(678e) New Strategies of Enhancing Steam Stability of MOFs By Modification with Post-Synthesis and in-Situ Synthesis Methods

Xiao, J. - Presenter, South China University of Technology
Li, Z. - Presenter, South China University of Technology
Zhou, X., South China University of Technology
New Strategies of Enhancing Steam Stability of MOFs by Modification with Post-Synthesis and In-situ Synthesis Methods

 Jing Xiao1*, Zhedong Lin, Hao Li, Xin Zhou, and Zhong Li2, *

1 School of Chemistry and Chemical Engineering, South China University of Technology, Guangzhou, 510640, China

2 The Key Laboratory of Enhanced Heat Transfer and Energy Conversation Ministry of Education, South China University of Technology, Guangzhou 510640, PR China

* Presenting authors: cejingxiao@scut.edu.cn; cezhli@scut.edu.cn


MOFs are very potential materials for gas adsorption and separation due to their ultrahigh surface area, open crystalline structure and adjustable chemical functionality.
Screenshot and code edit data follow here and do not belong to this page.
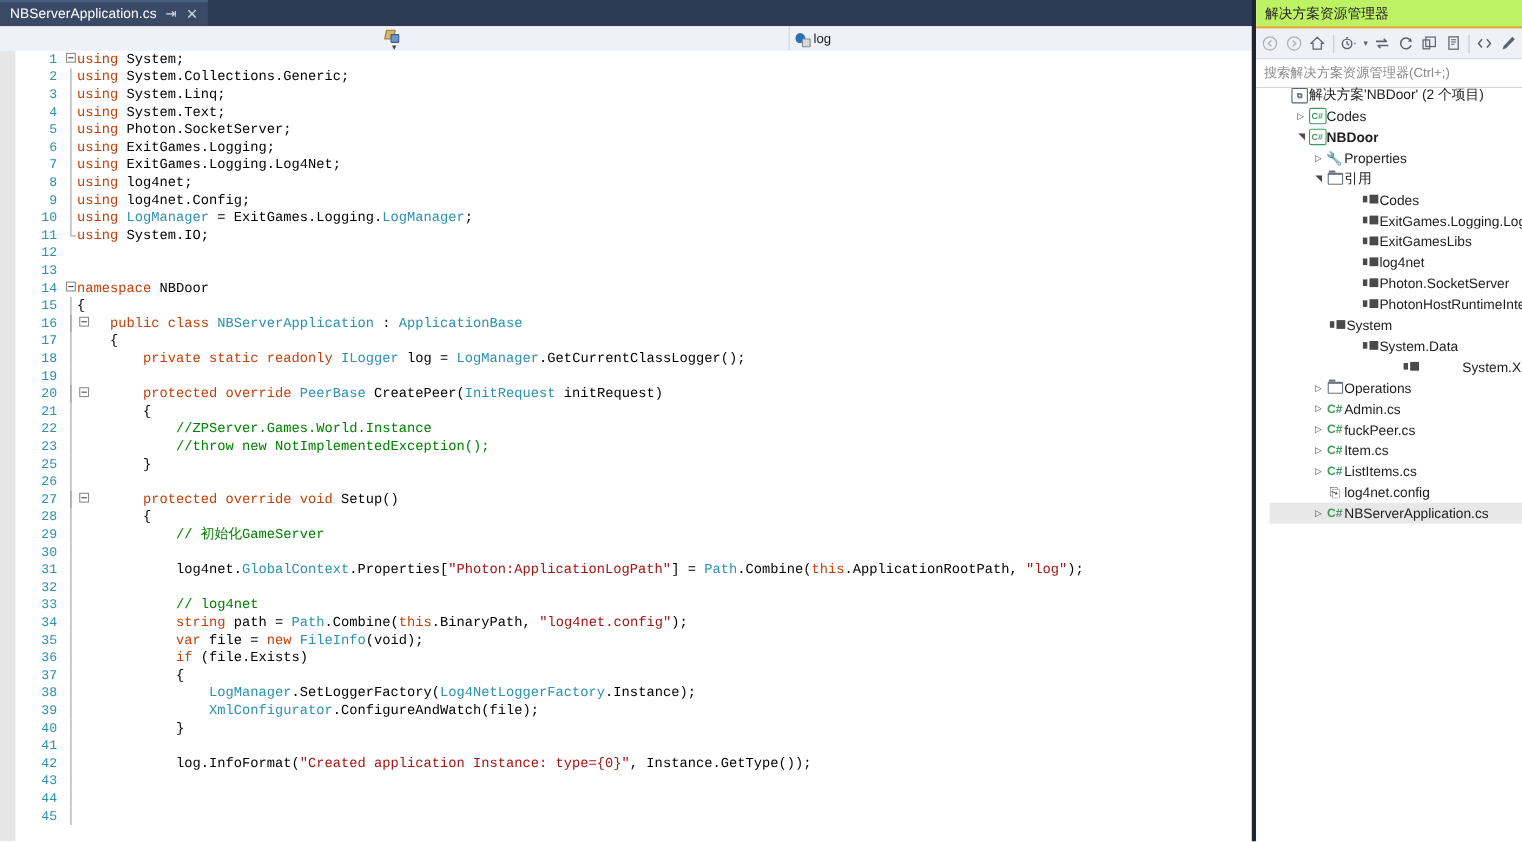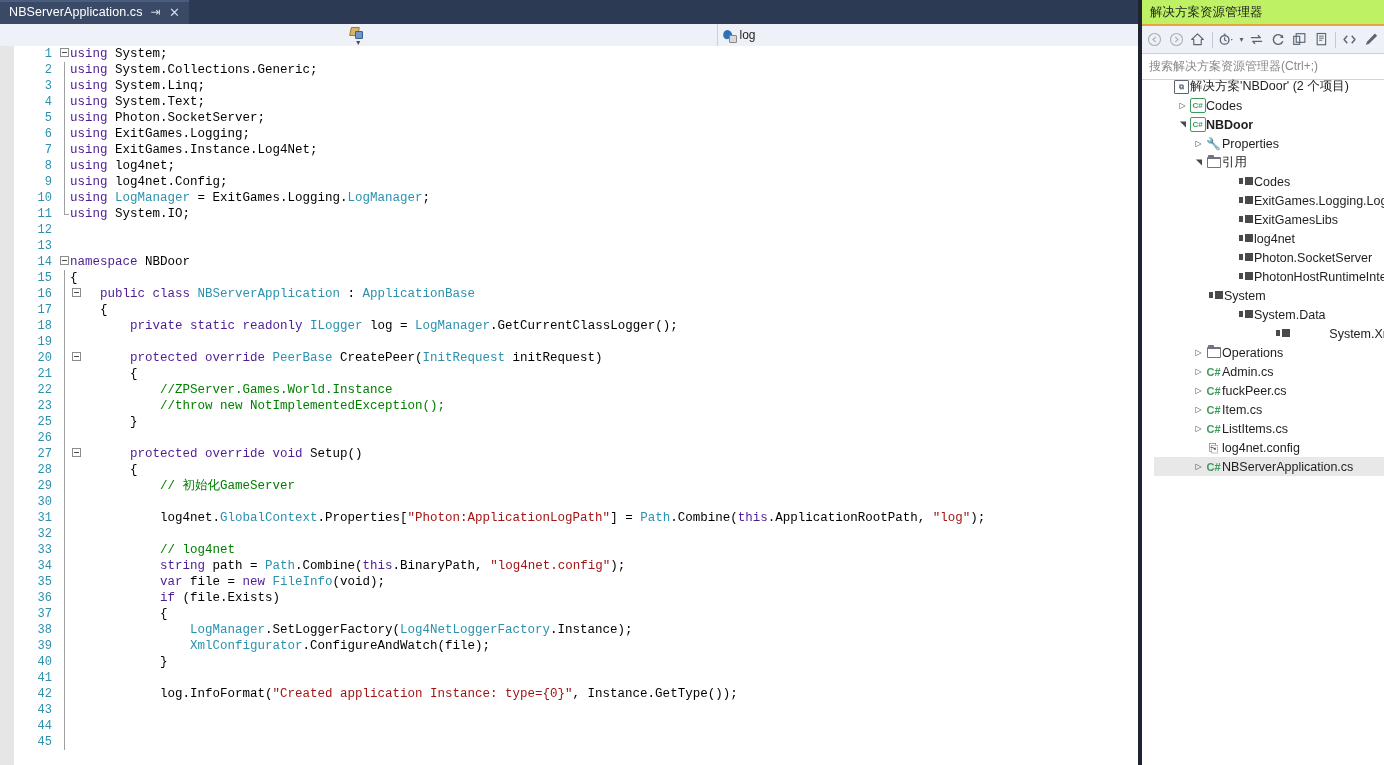--- a/index.html
+++ b/index.html
@@ -101,21 +101,21 @@
   .vline{
     position:absolute;left:64px;top:0;width:1px;height:16px;background:#a0a0a0;
   }
   .vline.end{height:8px;}
   .vline.endcap::after{
     content:"";position:absolute;left:0;top:8px;width:5px;height:1px;background:#a0a0a0;
   }
   .ctext{position:absolute;left:70px;top:0;}
 
   
-  .kw{color:#4c1d95;}
+  .kw{color:#c2410c;}
   .ty{color:#2b91af;}
   .str{color:#a31515;}
   .cm{color:#008000;}
   .pl{color:#000000;}
 
   
   #se-divider{position:absolute;left:1138px;top:0;width:4px;height:765px;background:#1e2430;}
   #solution-explorer{
     position:absolute;left:1142px;top:0;width:242px;height:765px;background:#ffffff;
   }
@@ -211,21 +211,21 @@
 
     <div class="code-surface">
       <div class="gutter-left"></div>
       <div class="code-rows" id="code-rows">
           <div class="row"><span class="lnum">1</span><span class="fold"></span><span class="ctext"><span class="kw">using</span><span class="pl"> System;</span></span></div>
           <div class="row"><span class="lnum">2</span><span class="vline"></span><span class="ctext"><span class="kw">using</span><span class="pl"> System.Collections.Generic;</span></span></div>
           <div class="row"><span class="lnum">3</span><span class="vline"></span><span class="ctext"><span class="kw">using</span><span class="pl"> System.Linq;</span></span></div>
           <div class="row"><span class="lnum">4</span><span class="vline"></span><span class="ctext"><span class="kw">using</span><span class="pl"> System.Text;</span></span></div>
           <div class="row"><span class="lnum">5</span><span class="vline"></span><span class="ctext"><span class="kw">using</span><span class="pl"> Photon.SocketServer;</span></span></div>
           <div class="row"><span class="lnum">6</span><span class="vline"></span><span class="ctext"><span class="kw">using</span><span class="pl"> ExitGames.Logging;</span></span></div>
-          <div class="row"><span class="lnum">7</span><span class="vline"></span><span class="ctext"><span class="kw">using</span><span class="pl"> ExitGames.Instance.Log4Net;</span></span></div>
+          <div class="row"><span class="lnum">7</span><span class="vline"></span><span class="ctext"><span class="kw">using</span><span class="pl"> ExitGames.Logging.Log4Net;</span></span></div>
           <div class="row"><span class="lnum">8</span><span class="vline"></span><span class="ctext"><span class="kw">using</span><span class="pl"> log4net;</span></span></div>
           <div class="row"><span class="lnum">9</span><span class="vline"></span><span class="ctext"><span class="kw">using</span><span class="pl"> log4net.Config;</span></span></div>
           <div class="row"><span class="lnum">10</span><span class="vline"></span><span class="ctext"><span class="kw">using</span><span class="pl"> </span><span class="ty">LogManager</span><span class="pl"> = ExitGames.Logging.</span><span class="ty">LogManager</span><span class="pl">;</span></span></div>
           <div class="row"><span class="lnum">11</span><span class="vline end endcap"></span><span class="ctext"><span class="kw">using</span><span class="pl"> System.IO;</span></span></div>
           <div class="row"><span class="lnum">12</span><span class="ctext"></span></div>
           <div class="row"><span class="lnum">13</span><span class="ctext"></span></div>
           <div class="row"><span class="lnum">14</span><span class="fold"></span><span class="ctext"><span class="kw">namespace</span><span class="pl"> NBDoor</span></span></div>
           <div class="row"><span class="lnum">15</span><span class="vline"></span><span class="ctext"><span class="pl">{</span></span></div>
           <div class="row"><span class="lnum">16</span><span class="fold" style="left: 72px;"></span><span class="vline"></span><span class="vline"></span><span class="ctext"><span class="pl">    </span><span class="kw">public class</span><span class="pl"> </span><span class="ty">NBServerApplication</span><span class="pl"> : </span><span class="ty">ApplicationBase</span></span></div>
           <div class="row"><span class="lnum">17</span><span class="vline"></span><span class="ctext"><span class="pl">    {</span></span></div>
Unfortunately, most of MOFs are unstable under humid circumstances, which greatly hinders their practical applications. Thus, enhancing water vapor stability of MOFs is a very challenging issue in research community. Here, we reported two strategies to enhance the steam stability of Cu-BTC (HKUST-1). Cu-BTCs were functionalized with some organic compounds to prepare TED@Cu-BTC and ACN@Cu-BTC separately by in-situ synthesis method and post-synthesis method, and then characterized. Water vapor stability and CO2 adsorption capacity of the resulting samples were examined. Results show that the resulting samples possessed similar crystal structure and textural parameters as well as CO2 capacity as the parent Cu-BTC. More interestingly, the water vapor stability of the resultant samples were significantly enhanced in comparison with Cu-BTC. Steam stability experiments proved that after being exposed to moist air with relative humidity of 80% for 20-30 days, the resulting samples preserved their main crystal structures and 80% of its initial CO2 capacity, and in contrast, the parent Cu-BTC almost lost its crystallinity and its CO2 adsorption capacity. The origination of the improved steam stabilities of the modified Cu-BTC were interpreted by DFT calculations. The strategy of incorporating TED and ACN into Cu-BTC is very efficient in improving its stability against moisture, which is worthy of further exploitation for enhancing stream stability of some MOFs.